Ochoa è nato a Guadalajara il 13 luglio 1985 e, quindi, in Qatar arriva con alle spalle 37 stagioni di lotta e di calcio che lo hanno condotto a sfiorare livelli elevatissimi ma in potenza, com’è stata la sua carriera fino ad ora.

Un portiere eccezionale durante le settimane del Mondiale e delle competizioni di maggiore visibilità internazionale, meno decisivo nei club in cui ha militato anche se la tifoseria gli ha riservato spesso un amore incondizionato, assurdo, pazzo.

Gli inizi fortuiti di Ochoa e il sogno PSG

A 19 anni era già con l’America, per una circostanza alquanto fortuita e che ha a che vedere assai con una lettura molto sudamericana dei bizzarri incroci tra le esistenze predestinate, anche se Memo (così lo chiamano) si guadagna grazie alla Copa América la sua parte da attore protagonista nel calcio che conta.

Nel 2007, forse insperatamente, entra nella top 30 dei calciatori candidati al Pallone d’Oro e EA Sports lo sceglie, insieme a Jozy Altidore, per la copertina di FIFA per il mercato nordamericano. Insomma è l’anno della consacrazione.

Eppure ci si mette di mezzo il destino. Il portiere messicano aveva un precontratto con il PSG, che aveva raggiunto l’intesa con il procuratore per portarlo a Parigi (al suo posto verrà ingaggiato Sirigu), ma il controllo antidoping sentenzia che Ochoa è positivo al clenbuterolo, uno stimolante che pare lo avesse contaminato per un’intossicazione alimentare.

Andrés Guardado, alla premiazione, sale con i guanti da portiere dell’amico e ne alimenta il mito, la leggenda.

La leggenda Ochoa: Ajaccio, Malaga e Liegi

E di questo si alimenta Ochoa. Leggende, fondate o sostenute, sono una costituente del suo rapporto con il pubblico che come per incanto sogna un portiere con sei dita.

In Francia arriva poi davvero, anche se in Corsica quando nel 2011 firma un contratto con l’Ajaccio e marca così un passaporto da internazionale: in Francia lo amarono tanto che (anche questa è leggenda) un tifoso decise di mettere un annuncio per vendere la casa e forse anche la madre purché rimanesse a fine stagione.

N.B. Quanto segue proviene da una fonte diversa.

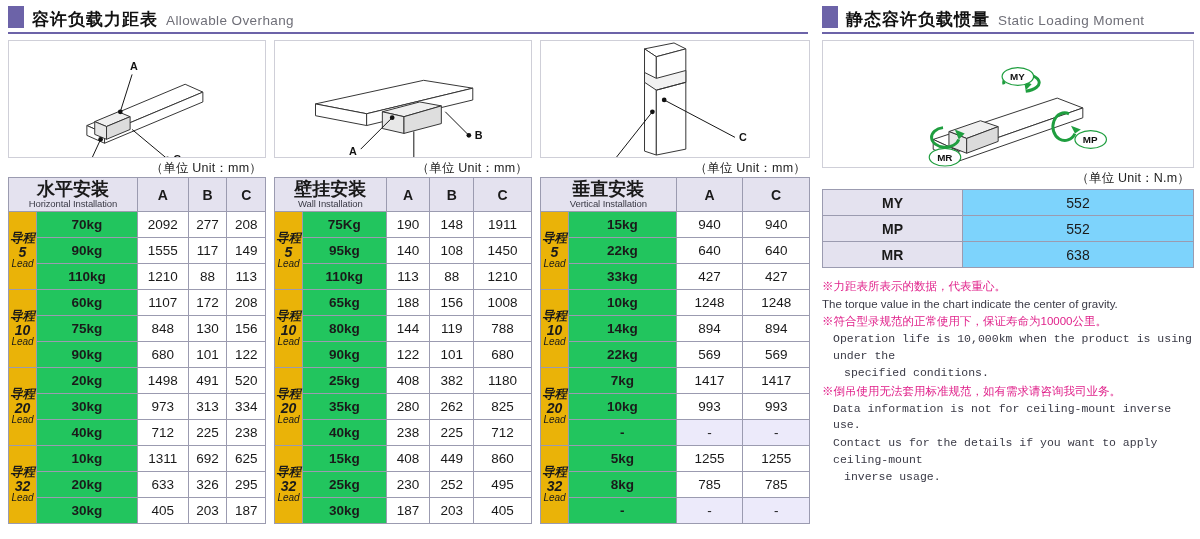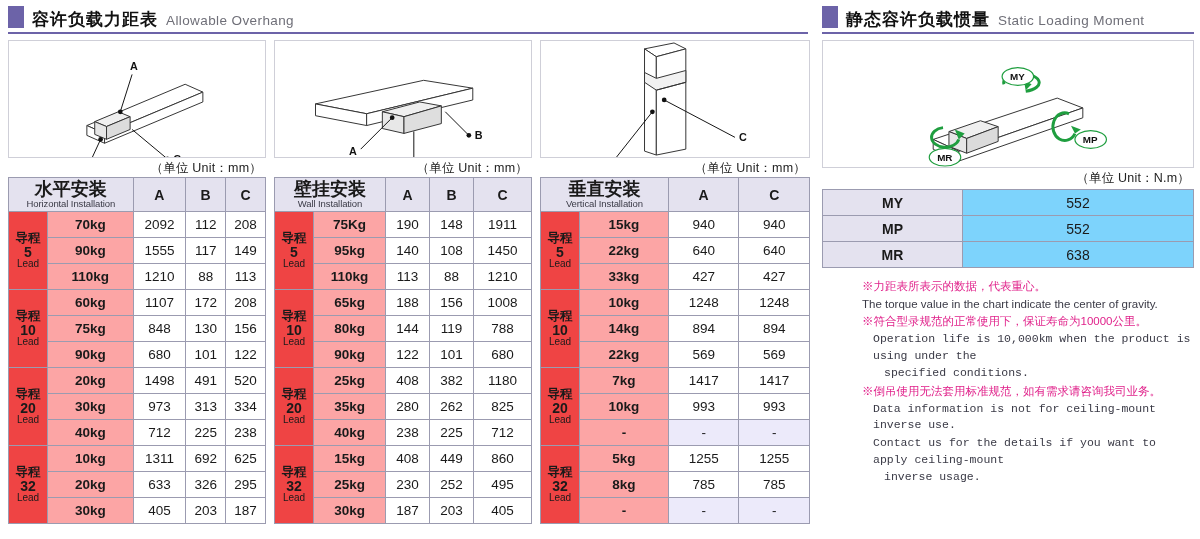"70kg" .kg { background: #fca5a5 -> #22c55e }
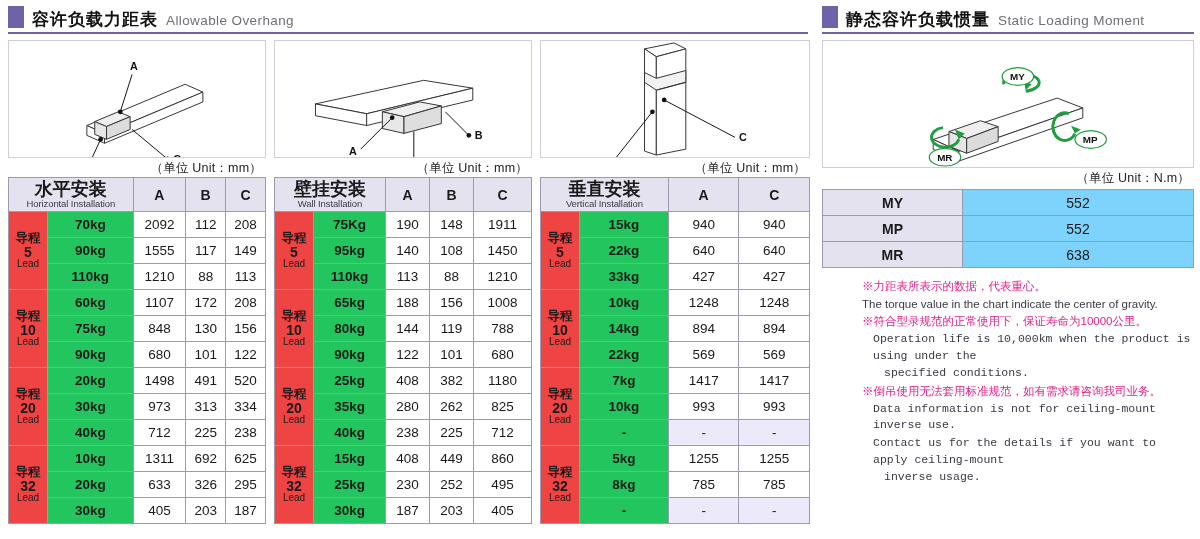"112" td.val { text: 112 -> 277 }
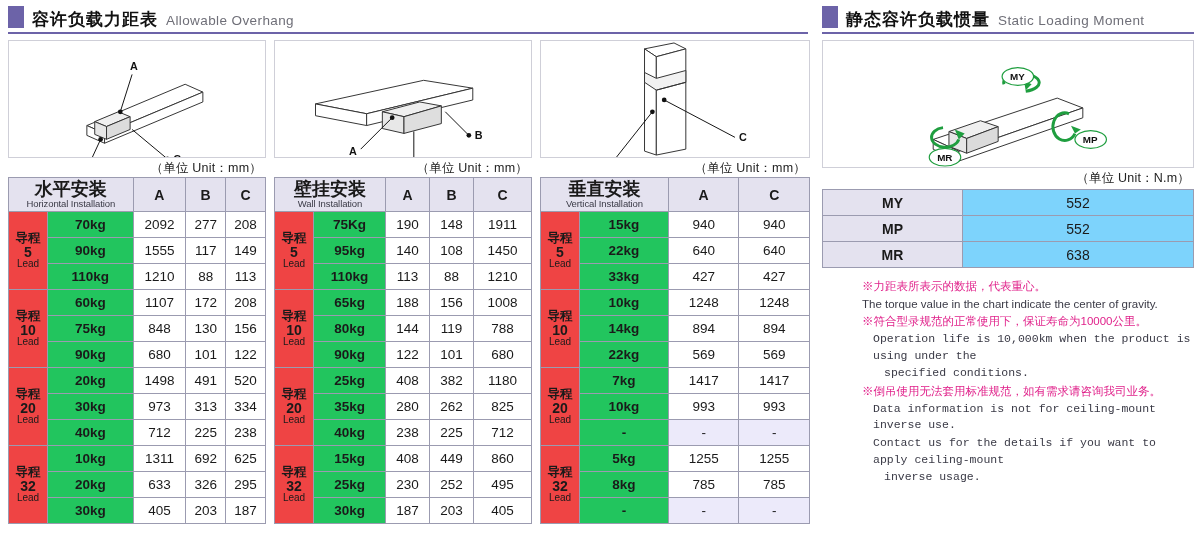"导程" .lead { background: #ef4444 -> #eab308; font-style: none -> italic; width: 39px -> 28px }
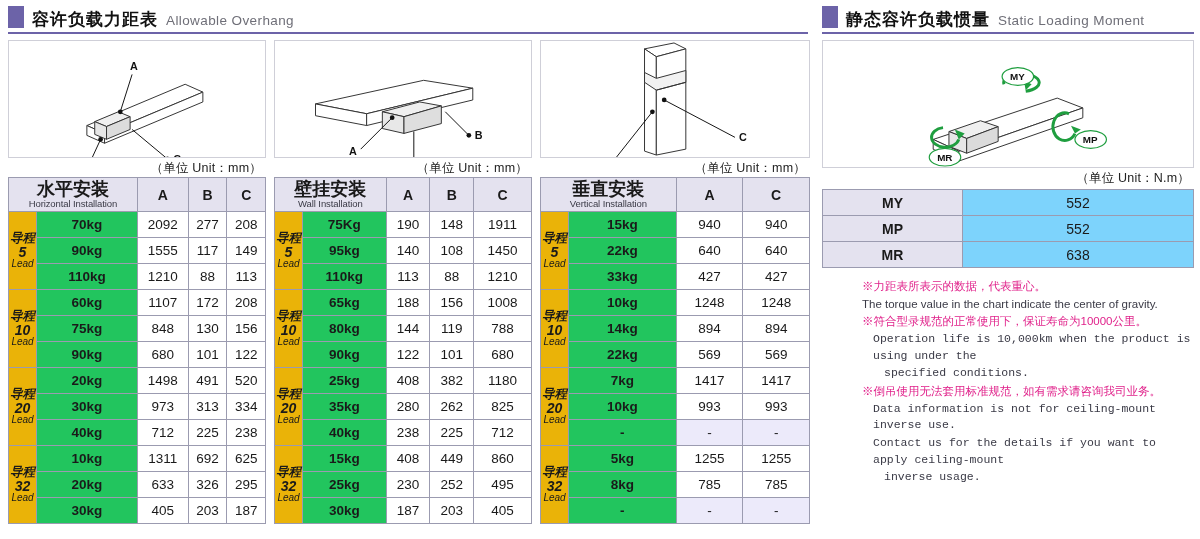"※力距表所表示的数据，代表重心。" .notes { margin-left: 40px -> none }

Ma poi andò al Malaga e al Granada per provare infine anche il Liegi e vincere una Coppa del Belgio.

Le sei dita di Ochoa, portiere fenomeno del Messico

Come sia nata, la leggenda più divertente che lo investa è cosa da Mondiale: risale a quando incominciò quasi per scherzo l’azzardo di un suo estimatore che gli imputava sei dita per esaltarne le qualità da portiere soprattutto con addosso la maglia della nazionale messicana. Ochoa sta al gioco, non smentisce, si ricama un po’ su questa cosa che crea attesa, sorrisi e un divertimento che latita troppo spesso.

Ai Mondiali ha addomesticato centravanti dai numeri esaltanti, senza perdere quella verve che ogni quattro anni pare investirlo di poteri quasi sovrannaturali che non gli hanno certo conferito un dito in più per mano, ma quello spirito che a 37 anni lo ha condotto a occupare il posto da titolare lì tra i pali. Lewandoswki è avvisato.